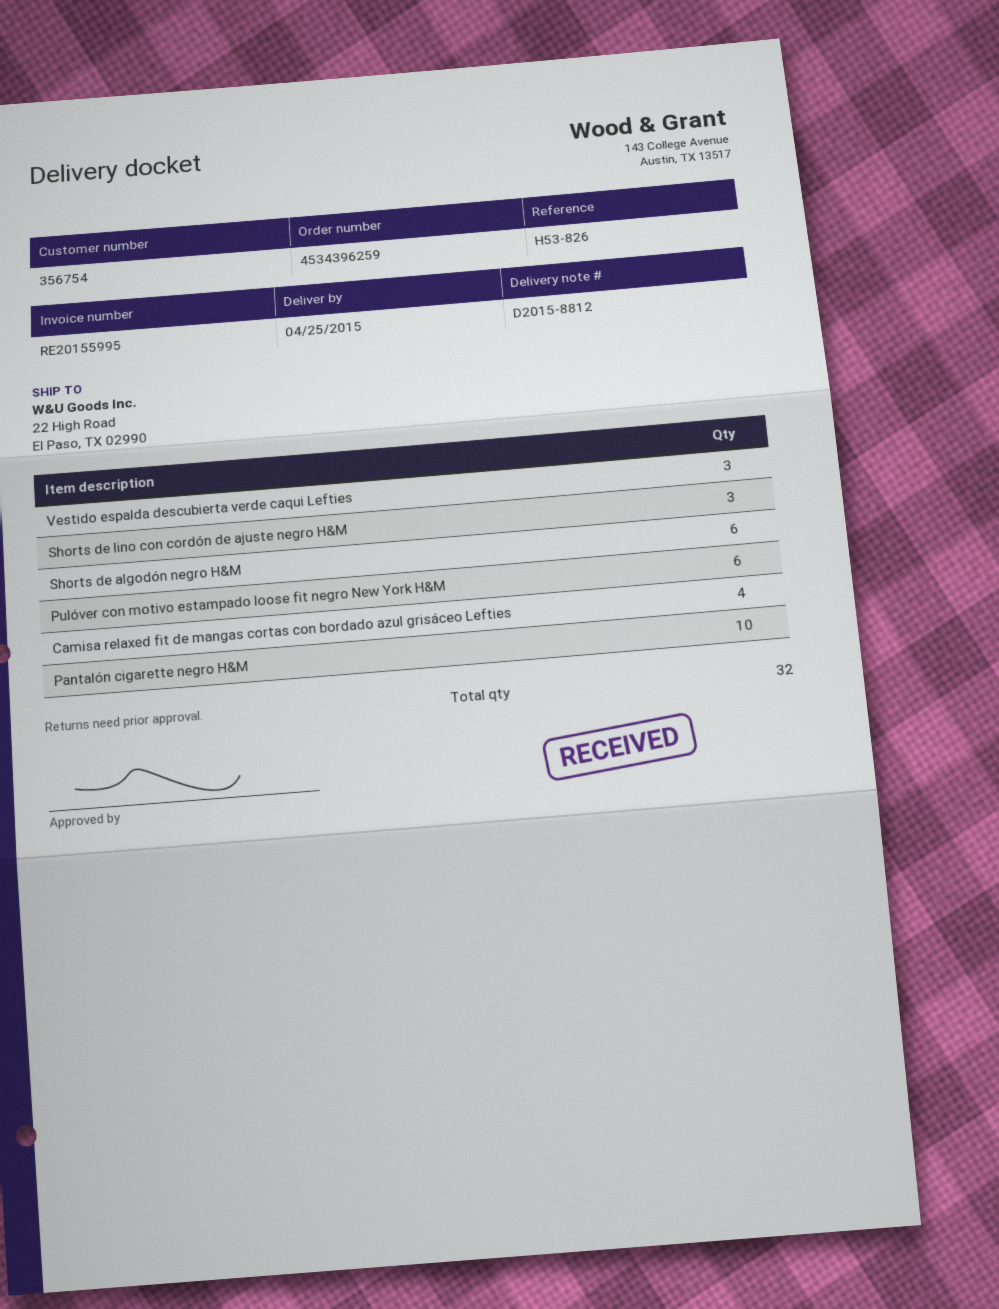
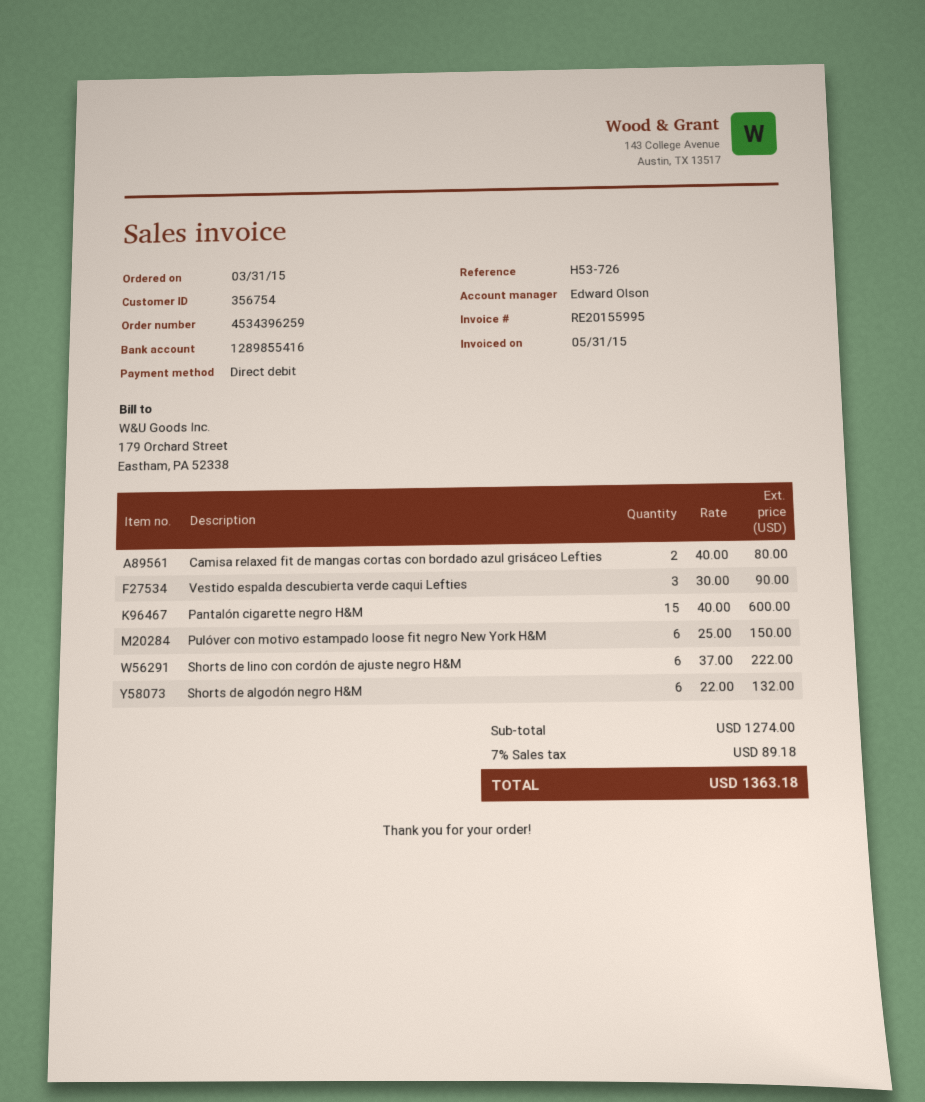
reference: H53-826 -> H53-726
Shorts de lino con cordón de ajuste negro H&M: 3 -> 6
Camisa relaxed fit de mangas cortas con bordado azul grisáceo Lefties: 4 -> 2
Pantalón cigarette negro H&M: 10 -> 15

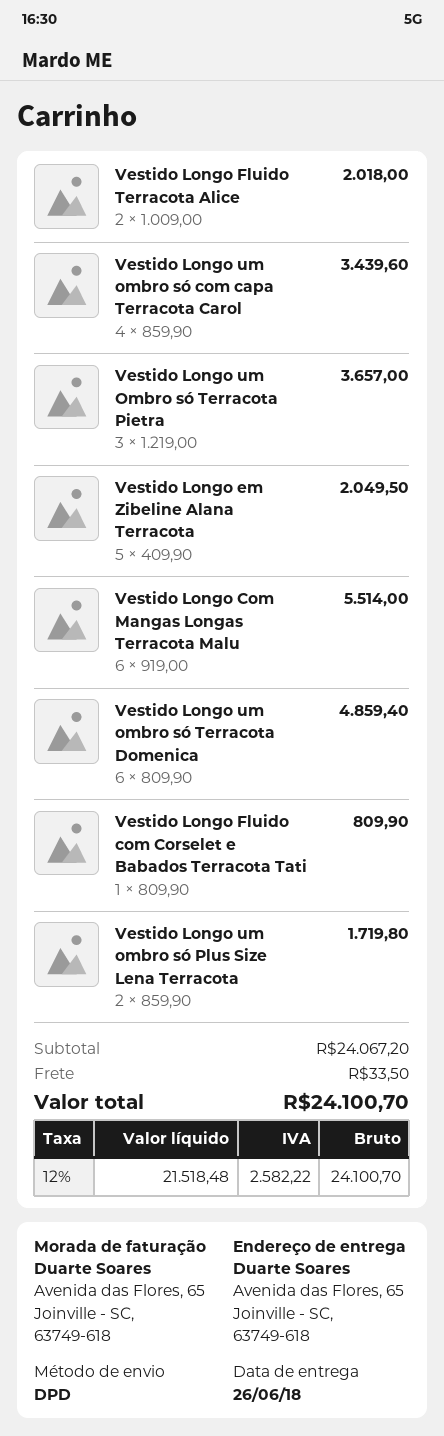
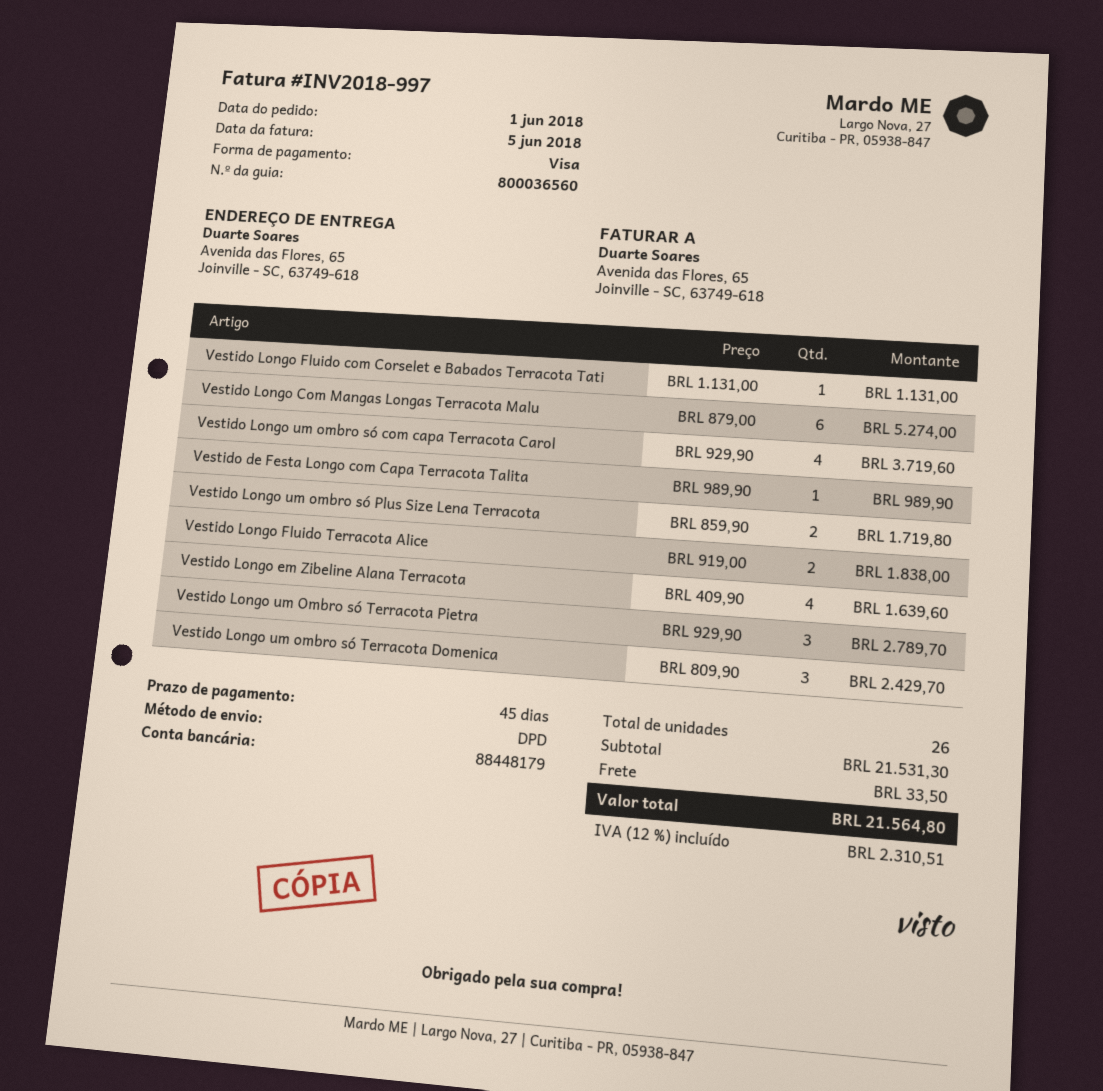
Vestido Longo Fluido Terracota Alice: 2 x 1009.00 = 2018.00 -> 2 x 919.00 = 1838.00
Vestido Longo um ombro só com capa Terracota Carol: 4 x 859.90 = 3439.60 -> 4 x 929.90 = 3719.60
Vestido Longo um Ombro só Terracota Pietra: 3 x 1219.00 = 3657.00 -> 3 x 929.90 = 2789.70
Vestido Longo em Zibeline Alana Terracota: 5 x 409.90 = 2049.50 -> 4 x 409.90 = 1639.60
Vestido Longo Com Mangas Longas Terracota Malu: 6 x 919.00 = 5514.00 -> 6 x 879.00 = 5274.00
Vestido Longo um ombro só Terracota Domenica: 6 x 809.90 = 4859.40 -> 3 x 809.90 = 2429.70
Vestido Longo Fluido com Corselet e Babados Terracota Tati: 1 x 809.90 = 809.90 -> 1 x 1131.00 = 1131.00
Vestido de Festa Longo com Capa Terracota Talita: none -> 1 x 989.90 = 989.90
subtotal: 24067.20 -> 21531.30
tax: 12% = 2582.22 -> 12% = 2310.51
total: 24100.70 -> 21564.80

== Task to carry out ==
Transcribe every line of the records exactly. Pictures do not belong in the copy.

== Your solution ==
reference: H53-826 -> H53-726
Shorts de lino con cordón de ajuste negro H&M: 3 -> 6
Camisa relaxed fit de mangas cortas con bordado azul grisáceo Lefties: 4 -> 2
Pantalón cigarette negro H&M: 10 -> 15

Vestido Longo Fluido Terracota Alice: 2 x 1009.00 = 2018.00 -> 2 x 919.00 = 1838.00
Vestido Longo um ombro só com capa Terracota Carol: 4 x 859.90 = 3439.60 -> 4 x 929.90 = 3719.60
Vestido Longo um Ombro só Terracota Pietra: 3 x 1219.00 = 3657.00 -> 3 x 929.90 = 2789.70
Vestido Longo em Zibeline Alana Terracota: 5 x 409.90 = 2049.50 -> 4 x 409.90 = 1639.60
Vestido Longo Com Mangas Longas Terracota Malu: 6 x 919.00 = 5514.00 -> 6 x 879.00 = 5274.00
Vestido Longo um ombro só Terracota Domenica: 6 x 809.90 = 4859.40 -> 3 x 809.90 = 2429.70
Vestido Longo Fluido com Corselet e Babados Terracota Tati: 1 x 809.90 = 809.90 -> 1 x 1131.00 = 1131.00
Vestido de Festa Longo com Capa Terracota Talita: none -> 1 x 989.90 = 989.90
subtotal: 24067.20 -> 21531.30
tax: 12% = 2582.22 -> 12% = 2310.51
total: 24100.70 -> 21564.80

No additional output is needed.